The other important American competitor was the American Mutoscope & Biograph Company, which used a new camera designed by Dickson after he left the Edison company. At the Chicago 1893 World's Columbian Exposition, Muybridge gave a series of lectures on the Science of Animal Locomotion in the Zoopraxographical Hall, built specially for that purpose in the "Midway Plaisance" arm of the exposition. He used his zoopraxiscope to show his moving pictures to a paying public, making the Hall the very first commercial movie theater.
William Kennedy Laurie Dickson, chief engineer with the Edison Laboratories, is credited with the invention of a practicable form of a celluloid strip containing a sequence of images, the basis of a method of photographing and projecting moving images. Celluloid blocks were thinly sliced, then removed with heated pressure plates. After this, they were coated with a photosensitive gelatin emulsion. In 1893 at the Chicago World's Fair, Thomas Edison introduced to the public two pioneering inventions based on this innovation; the Kinetograph - the first practical moving picture camera - and the Kinetoscope.
The latter was a cabinet in which a continuous loop of Dickson's celluloid film (powered by an electric motor) was back lit by an incandescent lamp and seen through a magnifying lens. The spectator viewed the image through an eye piece. Kinetoscope parlours were supplied with fifty-foot film snippets photographed by Dickson, in Edison's "Black Maria" studio (pronounced like "ma-RYE-ah"). These sequences recorded mundane events (such as Fred Ott's Sneeze, 1894) as well as entertainment acts like acrobats, music hall performers and boxing demonstrations.
Kinetoscope parlors soon spread successfully to Europe. Edison, however, never attempted to patent these instruments on the other side of the Atlantic, since they relied so greatly on previous experiments and innovations from Britain and Europe. This enabled the development of imitations, such as the camera devised by British electrician and scientific instrument maker Robert W. Paul and his partner Birt Acres. Paul had the idea of displaying moving pictures for group audiences, rather than just to individual viewers, and invented a film projector, giving his first public showing in 1895.

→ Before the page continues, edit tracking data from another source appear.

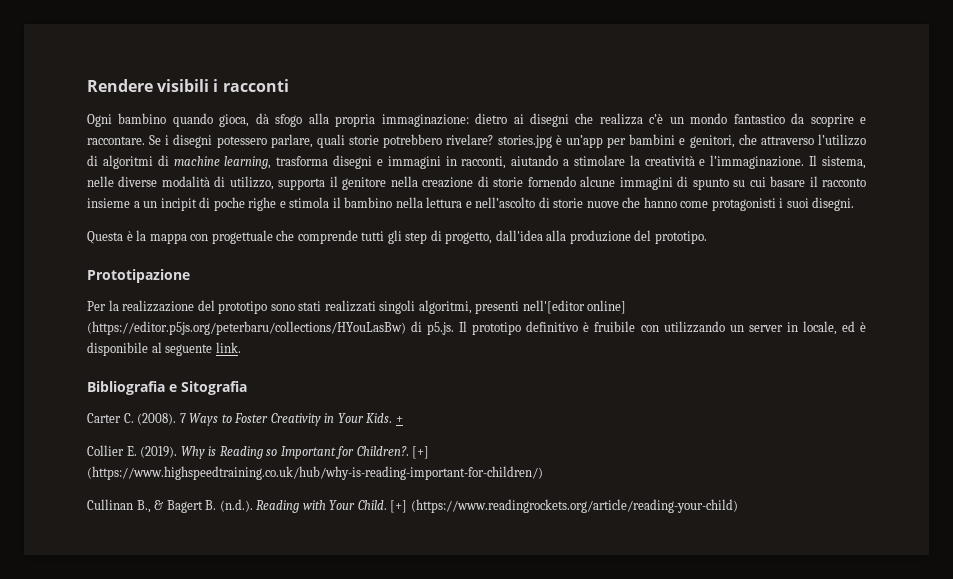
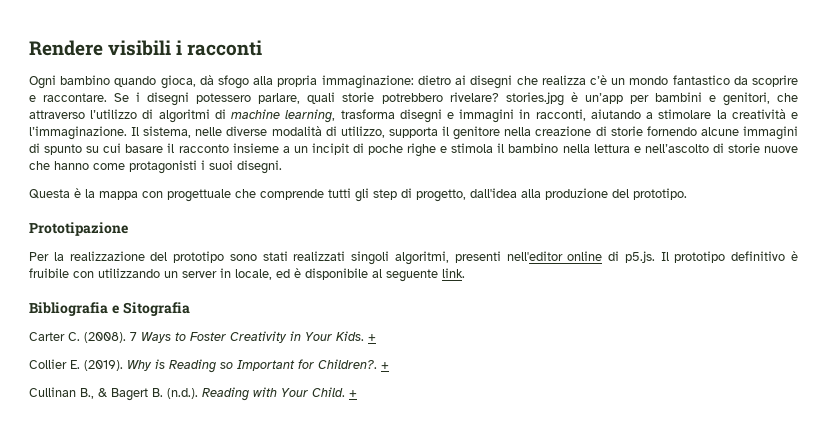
- Per la realizzazione del prototipo sono stati realizzati singoli algoritmi, presenti nell'[editor online] (https://editor.p5js.org/peterbaru/collections/HYouLasBw) di p5.js. Il prototipo definitivo è fruibile con utilizzando un server in locale, ed è disponibile al seguente link.
+ Per la realizzazione del prototipo sono stati realizzati singoli algoritmi, presenti nell'editor online di p5.js. Il prototipo definitivo è fruibile con utilizzando un server in locale, ed è disponibile al seguente link.
- Why is Reading so Important for Children?. [+] (https://www.highspeedtraining.co.uk/hub/why-is-reading-important-for-children/)
+ Why is Reading so Important for Children?. +
- Cullinan B., & Bagert B. (n.d.). Reading with Your Child. [+] (https://www.readingrockets.org/article/reading-your-child)
+ Cullinan B., & Bagert B. (n.d.). Reading with Your Child. +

At about the same time, in France, Auguste and Louis Lumiere invented the cinematograph, a portable, three-in-one device: camera, printer, and projector. In late 1895 in Paris, father Antoine Lumiere began exhibitions of projected films before the paying public, beginning the general conversion of the medium to projection (Cook, 1990). They quickly became Europe's main producers with their actualites like Workers Leaving the Lumiere Factory and comic vignettes like The Sprinkler Sprinkled (both 1895). Even Edison, initially dismissive of projection, joined the trend with the Vitascope within less than six months.

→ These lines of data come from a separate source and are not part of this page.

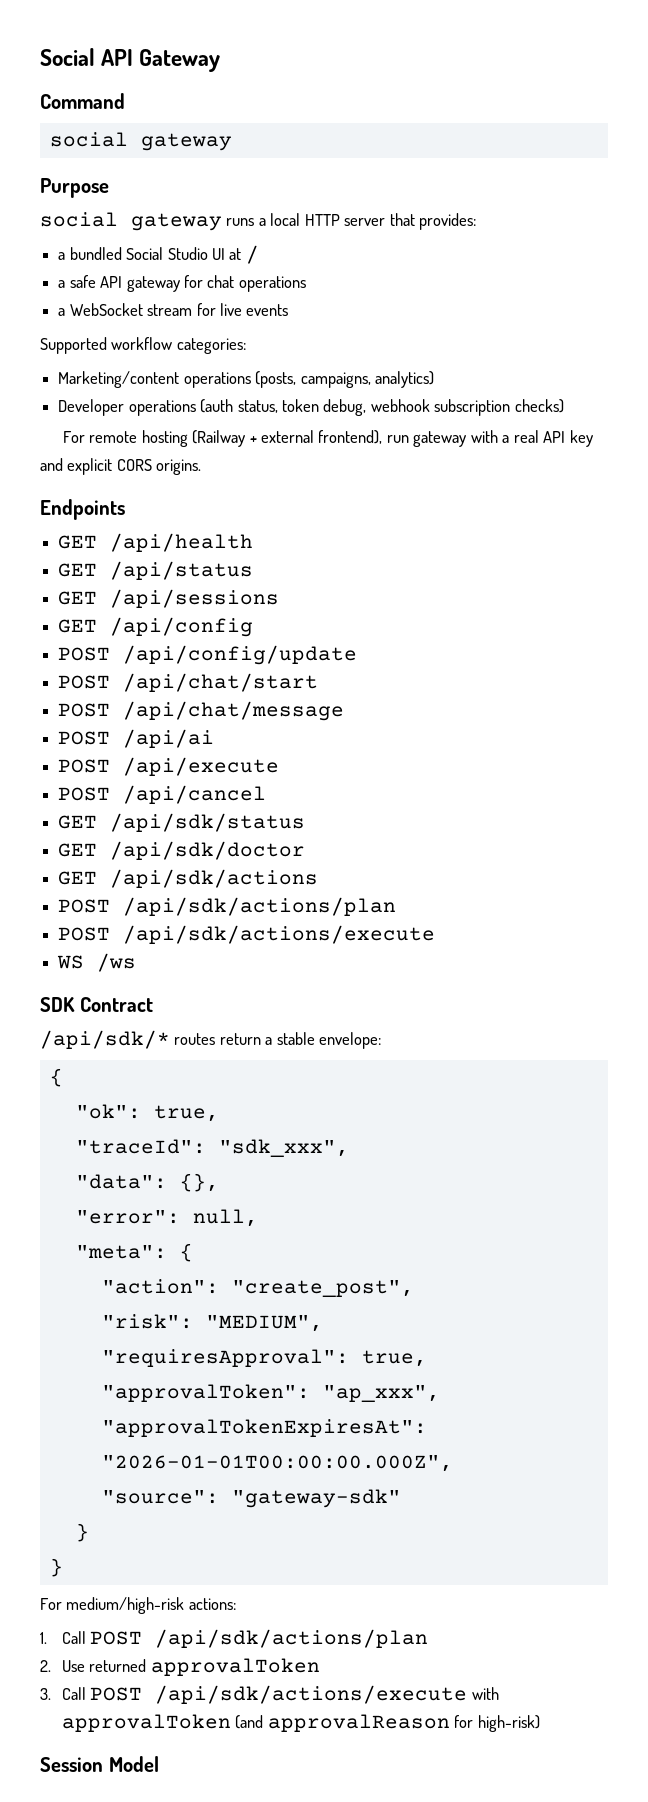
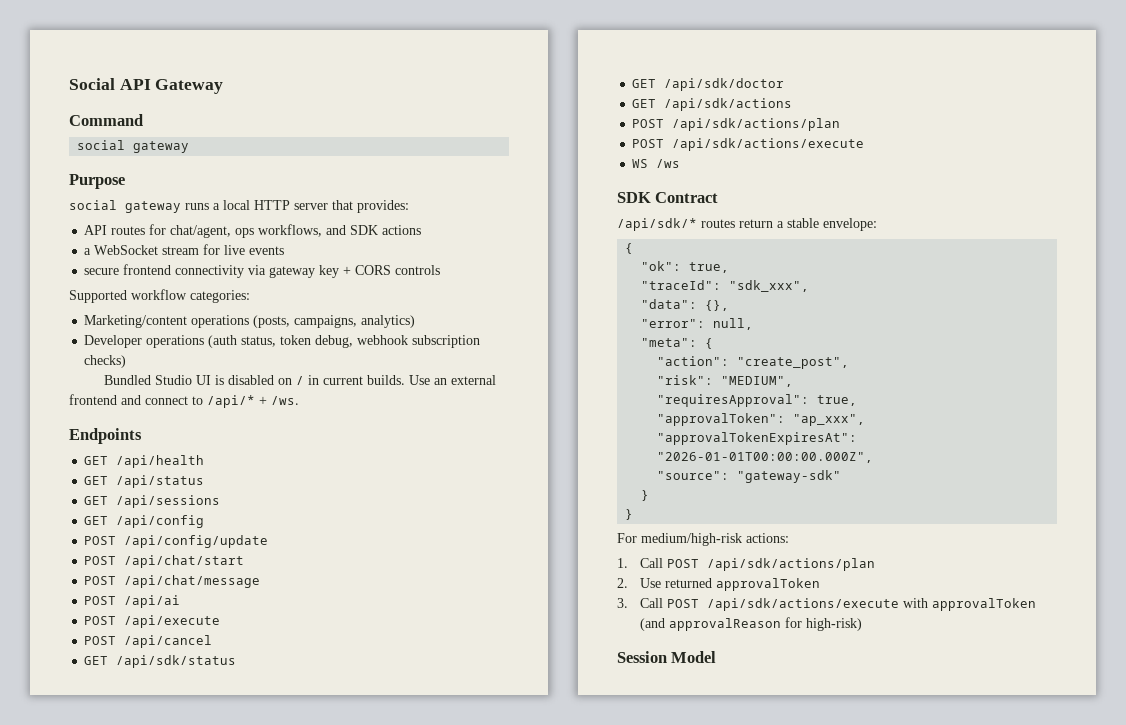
- a bundled Social Studio UI at /
- a safe API gateway for chat operations
+ API routes for chat/agent, ops workflows, and SDK actions
+ secure frontend connectivity via gateway key + CORS controls
- For remote hosting (Railway + external frontend), run gateway with a real API key and explicit CORS origins.
+ Bundled Studio UI is disabled on / in current builds. Use an external frontend and connect to /api/* + /ws.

The first public motion-picture film presentation in Europe, though, belongs to Max and Emil Skladanowsky of Berlin, who projected with their apparatus "Bioscop", a flickerfree duplex construction, November 1 through 31, 1895. That same year in May, in the USA, Eugene Augustin Lauste devised his Eidoloscope for the Latham family. But the first public screening of film ever is due to Jean Aime "Acme" Le Roy, a French photographer. On February 5, 1894, his 40th birthday, he presented his "Marvellous Cinematograph" to a group of around twenty show business men in New York City.

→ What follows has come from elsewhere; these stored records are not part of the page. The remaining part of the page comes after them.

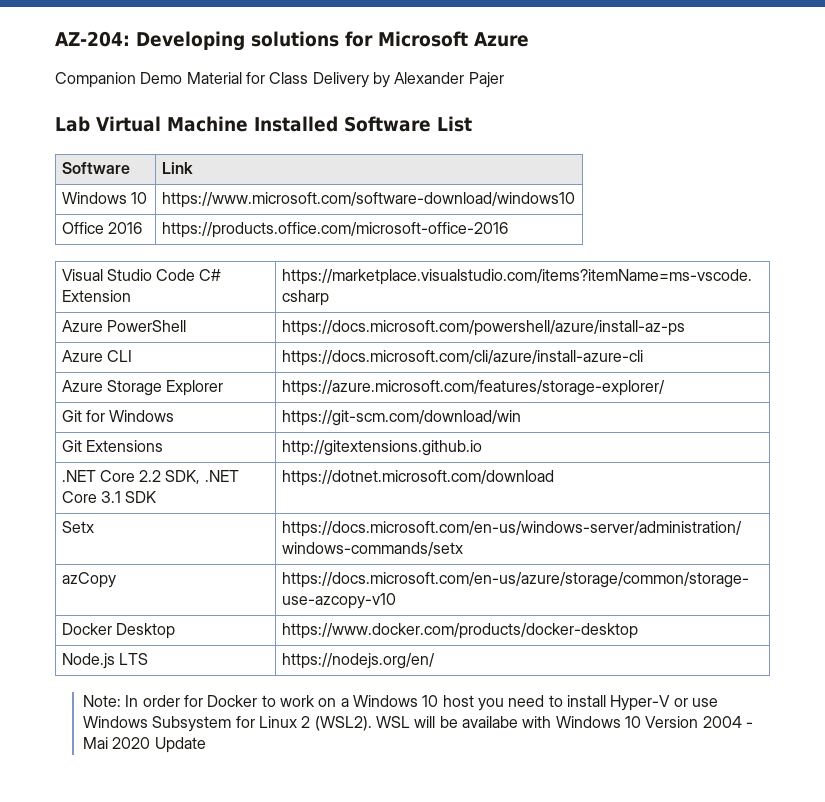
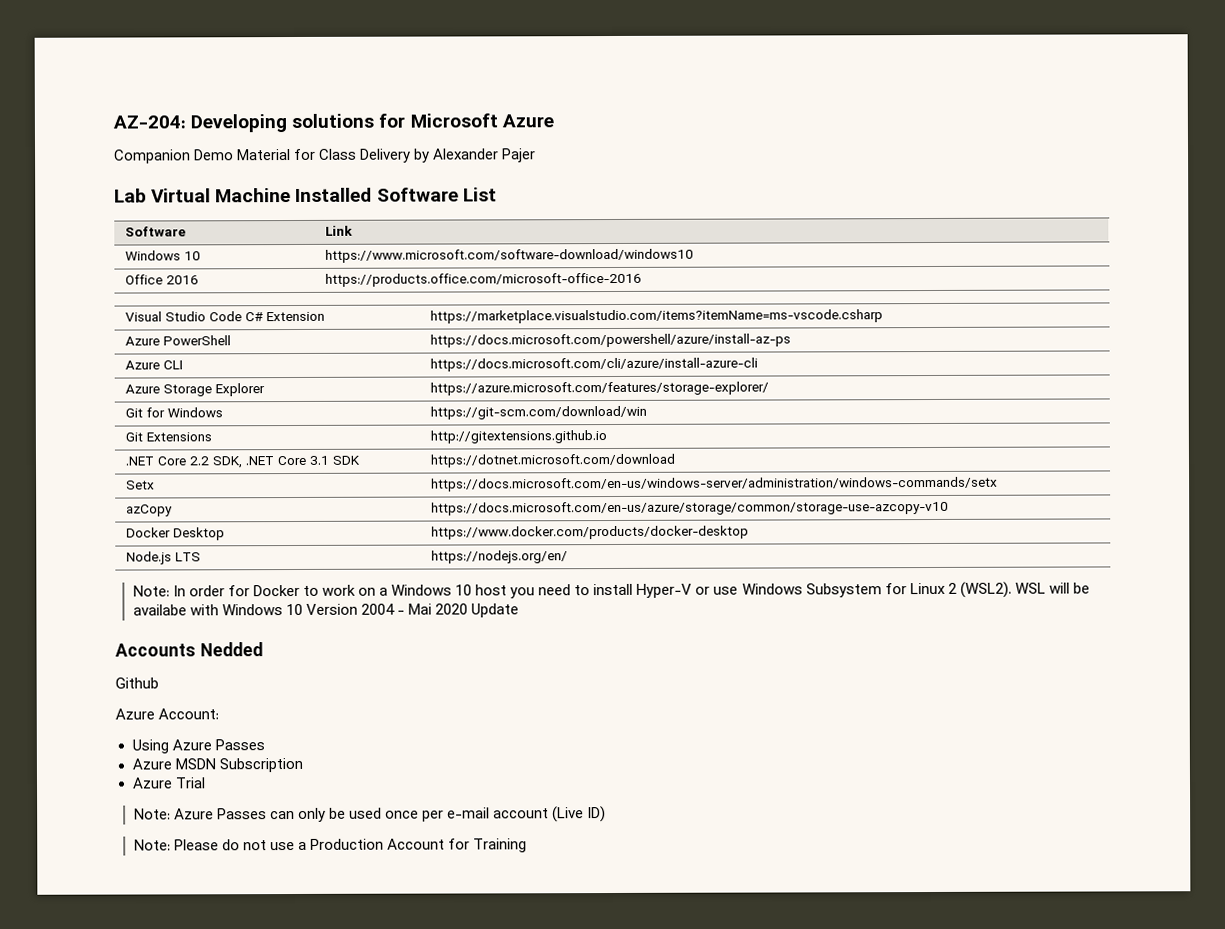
+ Accounts Nedded
+ Github
+ Azure Account:
+ Using Azure Passes
+ Azure MSDN Subscription
+ Azure Trial
+ Note: Azure Passes can only be used once per e-mail account (Live ID)
+ Note: Please do not use a Production Account for Training

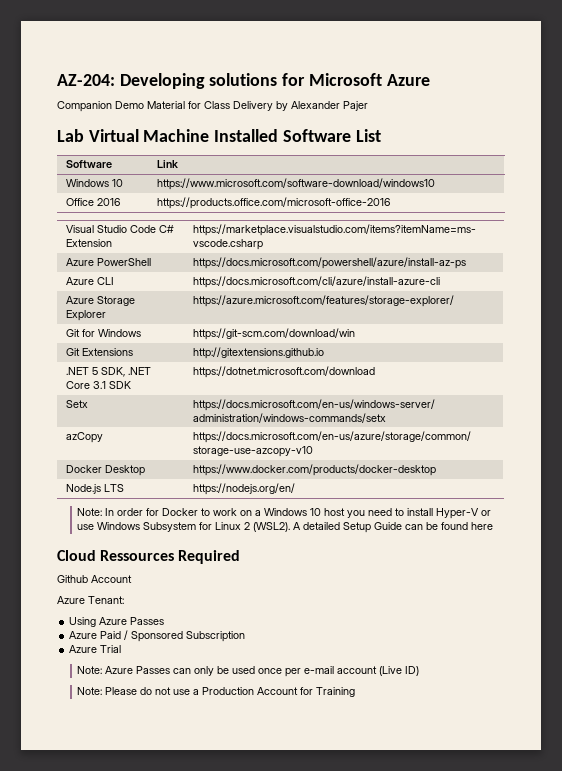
- .NET Core 2.2 SDK, .NET Core 3.1 SDK | https://dotnet.microsoft.com/download
+ .NET 5 SDK, .NET Core 3.1 SDK | https://dotnet.microsoft.com/download
- WSL will be availabe with Windows 10 Version 2004 - Mai 2020 Update
- Accounts Nedded
+ A detailed Setup Guide can be found here
+ Cloud Ressources Required
- Github
- Azure Account:
+ Github Account
+ Azure Tenant:
- Azure MSDN Subscription
+ Azure Paid / Sponsored Subscription

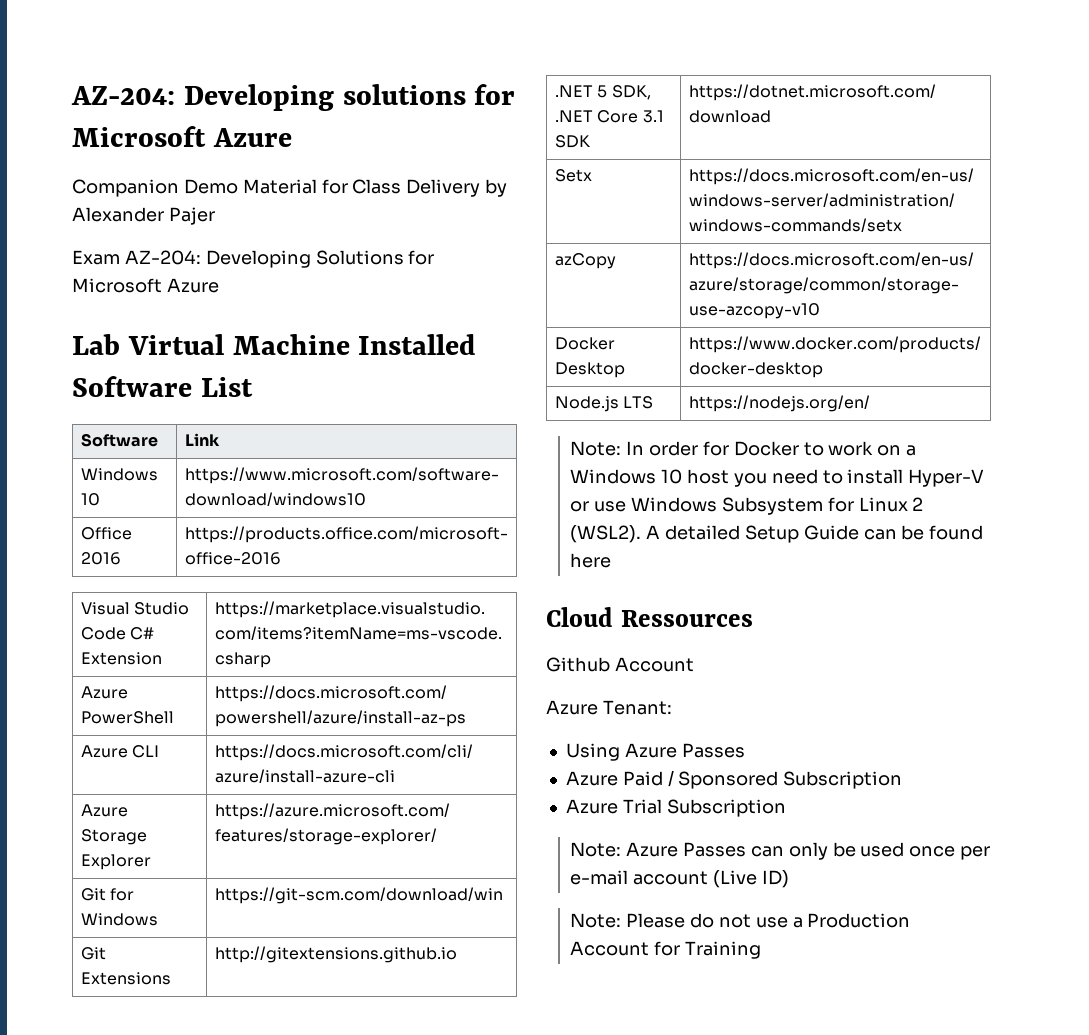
+ Exam AZ-204: Developing Solutions for Microsoft Azure
- Cloud Ressources Required
+ Cloud Ressources
- Azure Trial
+ Azure Trial Subscription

The movies of the time were seen mostly via temporary storefront spaces and traveling exhibitors or as acts in vaudeville programs. A film could be under a minute long and would usually present a single scene, authentic or staged, of everyday life, a public event, a sporting event or slapstick. There was little to no cinematic technique: no editing and usually no camera movement, and flat, stagey compositions. But the novelty of realistically moving photographs was enough for a motion picture industry to mushroom before the end of the century, in countries around the world. The silent era In the silent era of film, marrying the image with synchronous sound was not possible for inventors and producers, since no practical method was devised until 1923. Thus, for the first thirty years of their history, movies were silent, although accompanied by live musicians and sometimes sound effects and even commentary spoken by the showman or projectionist. Illustrated songs were a notable exception to this trend that began in 1894 in vaudeville houses and persisted as late as the late 1930s in movie theaters.
In this early precursor to the music video, live performance or sound recordings were paired with hand-colored glass slides projected through stereopticons and similar devices. In this way, song narrative was illustrated through a series of slides whose changes were simultaneous with the narrative development. The main purpose of illustrated songs was to encourage sheet music sales, and they were highly successful with sales reaching into the millions for a single song. Later, with the birth of film, illustrated songs were used as filler material preceding films and during reel changes.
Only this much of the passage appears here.